EXERCISE BRIEF | Images should be left out, and everything else in the listing reproduced exactly.

RECORDED DATA |
* * *

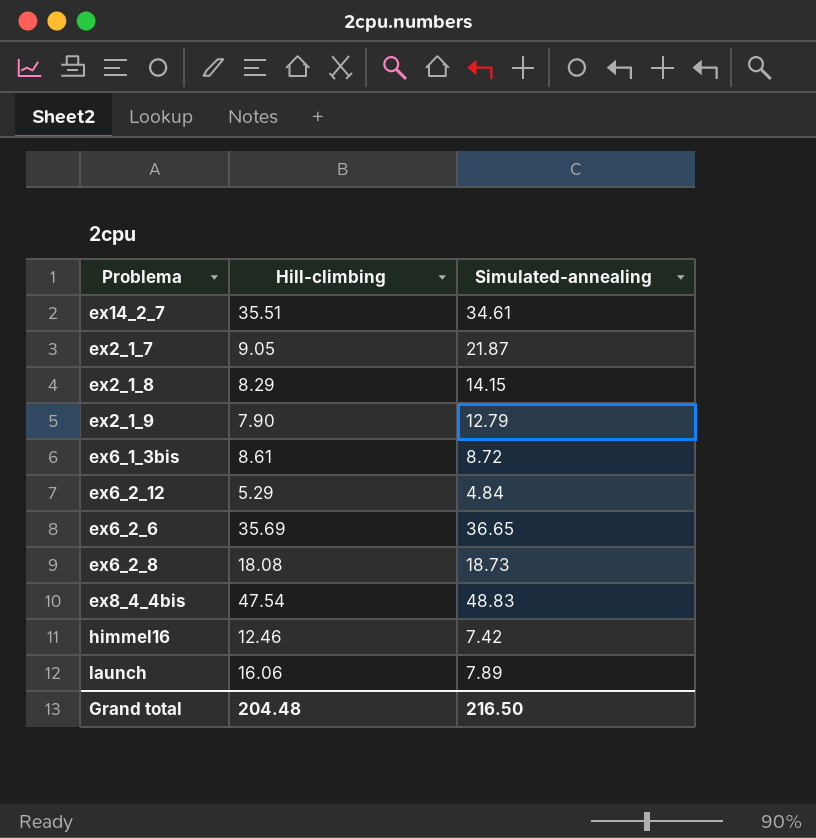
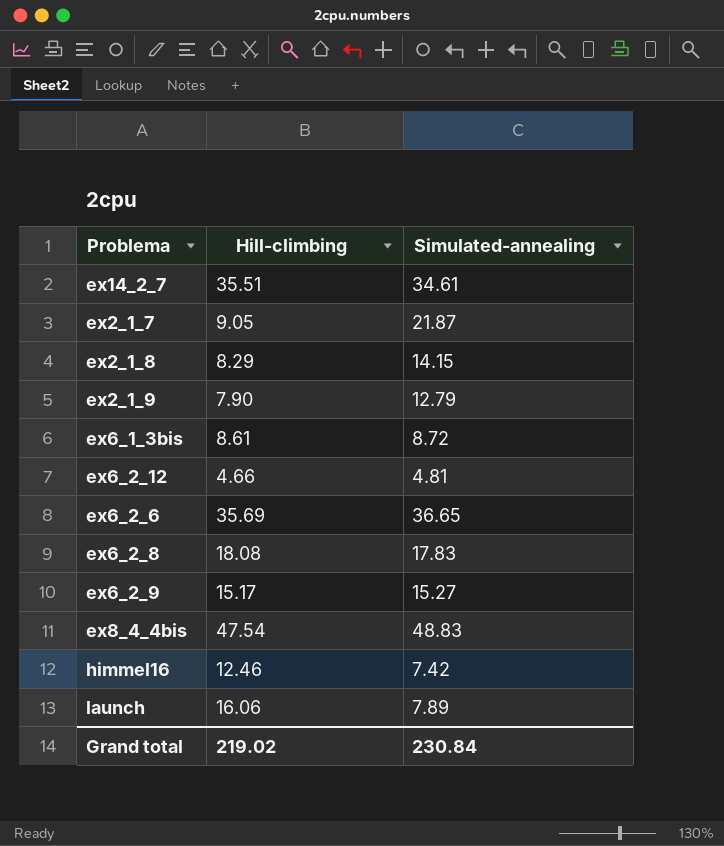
ex6_2_12 | Hill-climbing: 5.29 -> 4.66
ex6_2_12 | Simulated-annealing: 4.84 -> 4.81
ex6_2_8 | Simulated-annealing: 18.73 -> 17.83
row ex6_2_9: none -> 15.17 | 15.27
Grand total | Hill-climbing: 204.48 -> 219.02
Grand total | Simulated-annealing: 216.50 -> 230.84

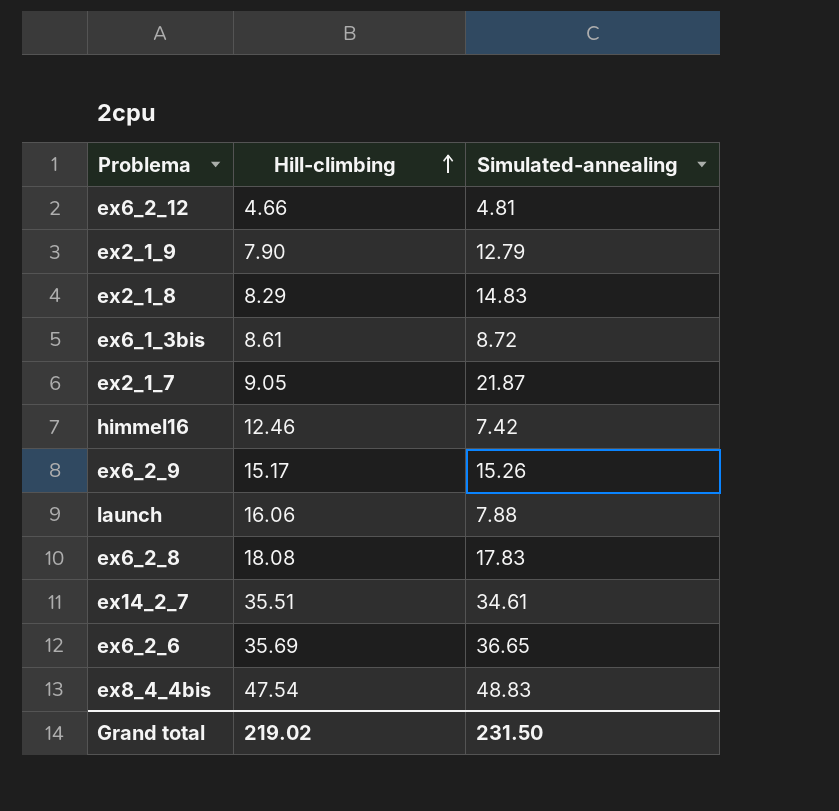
row order: none -> Hill-climbing ascending
ex2_1_8 | Simulated-annealing: 14.15 -> 14.83
ex6_2_9 | Simulated-annealing: 15.27 -> 15.26
launch | Simulated-annealing: 7.89 -> 7.88
Grand total | Simulated-annealing: 230.84 -> 231.50

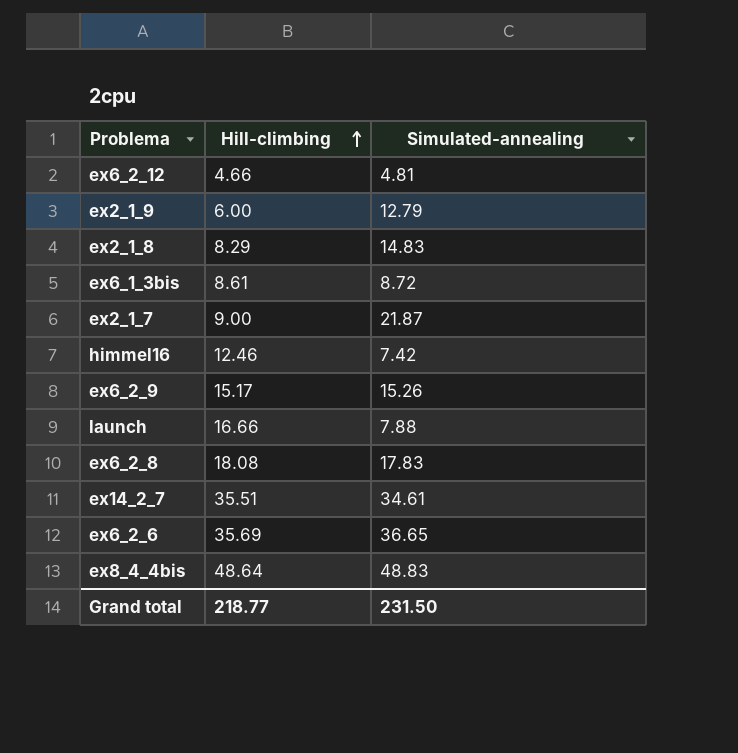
ex2_1_9 | Hill-climbing: 7.90 -> 6.00
ex2_1_7 | Hill-climbing: 9.05 -> 9.00
launch | Hill-climbing: 16.06 -> 16.66
ex8_4_4bis | Hill-climbing: 47.54 -> 48.64
Grand total | Hill-climbing: 219.02 -> 218.77

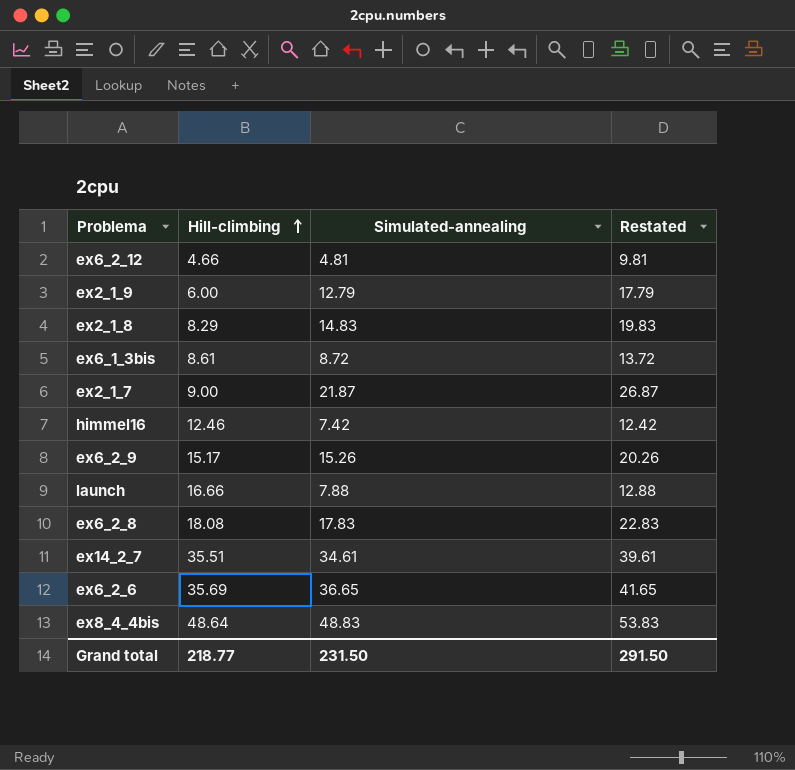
column Restated | formula: none -> [Simulated-annealing] + 5

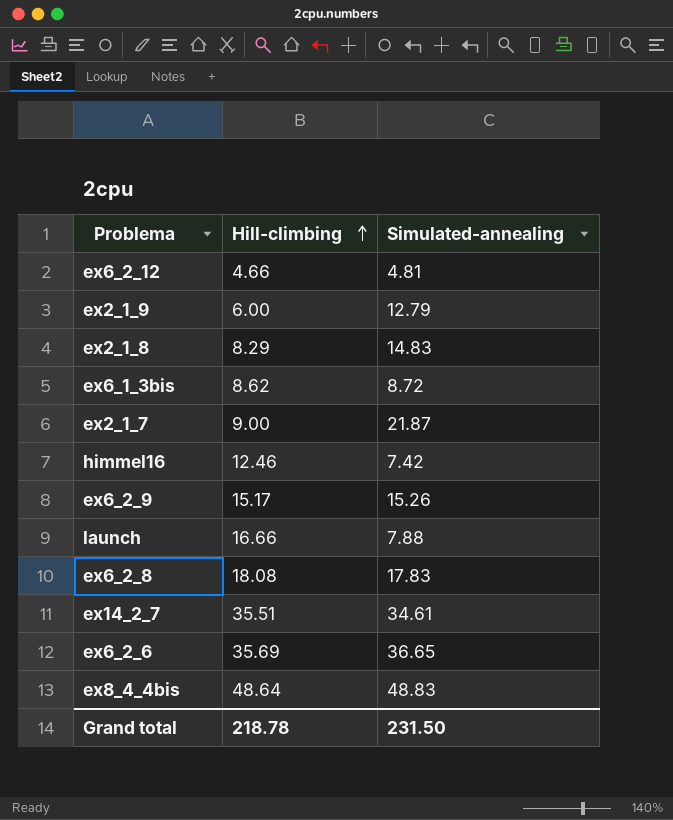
column Restated | formula: [Simulated-annealing] + 5 -> none
ex6_1_3bis | Hill-climbing: 8.61 -> 8.62
Grand total | Hill-climbing: 218.77 -> 218.78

* * *

RESPONSE AREA |
ex6_2_12 | Hill-climbing: 5.29 -> 4.66
ex6_2_12 | Simulated-annealing: 4.84 -> 4.81
ex6_2_8 | Simulated-annealing: 18.73 -> 17.83
row ex6_2_9: none -> 15.17 | 15.27
Grand total | Hill-climbing: 204.48 -> 219.02
Grand total | Simulated-annealing: 216.50 -> 230.84

row order: none -> Hill-climbing ascending
ex2_1_8 | Simulated-annealing: 14.15 -> 14.83
ex6_2_9 | Simulated-annealing: 15.27 -> 15.26
launch | Simulated-annealing: 7.89 -> 7.88
Grand total | Simulated-annealing: 230.84 -> 231.50

ex2_1_9 | Hill-climbing: 7.90 -> 6.00
ex2_1_7 | Hill-climbing: 9.05 -> 9.00
launch | Hill-climbing: 16.06 -> 16.66
ex8_4_4bis | Hill-climbing: 47.54 -> 48.64
Grand total | Hill-climbing: 219.02 -> 218.77

column Restated | formula: none -> [Simulated-annealing] + 5

column Restated | formula: [Simulated-annealing] + 5 -> none
ex6_1_3bis | Hill-climbing: 8.61 -> 8.62
Grand total | Hill-climbing: 218.77 -> 218.78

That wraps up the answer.